» **What you are asked to do**
In the listing below, how many lines contain the word "Worksheets"? Please respond with the number only.

» **Given entries**
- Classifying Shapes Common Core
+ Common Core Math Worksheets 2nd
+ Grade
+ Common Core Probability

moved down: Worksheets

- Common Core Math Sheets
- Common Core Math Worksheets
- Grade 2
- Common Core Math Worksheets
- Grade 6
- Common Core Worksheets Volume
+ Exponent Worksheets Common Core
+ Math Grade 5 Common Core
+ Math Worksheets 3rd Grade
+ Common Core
...
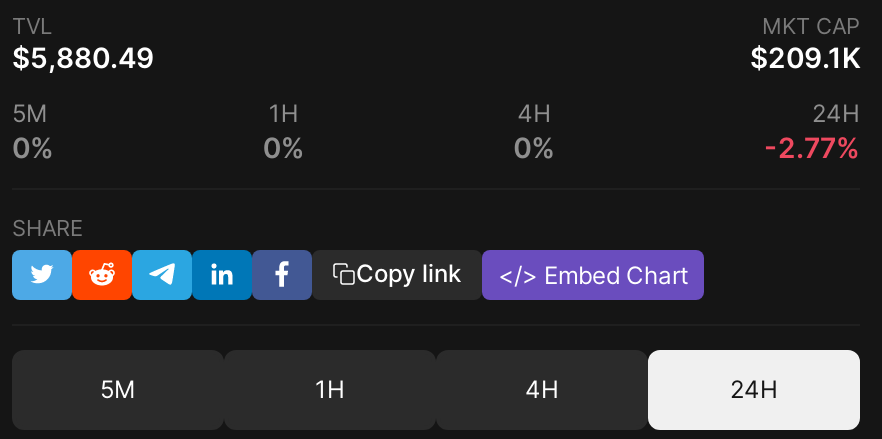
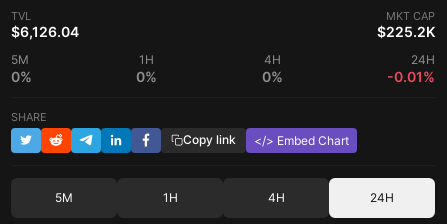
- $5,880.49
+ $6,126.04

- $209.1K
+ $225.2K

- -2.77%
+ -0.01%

» **Problem solution**
7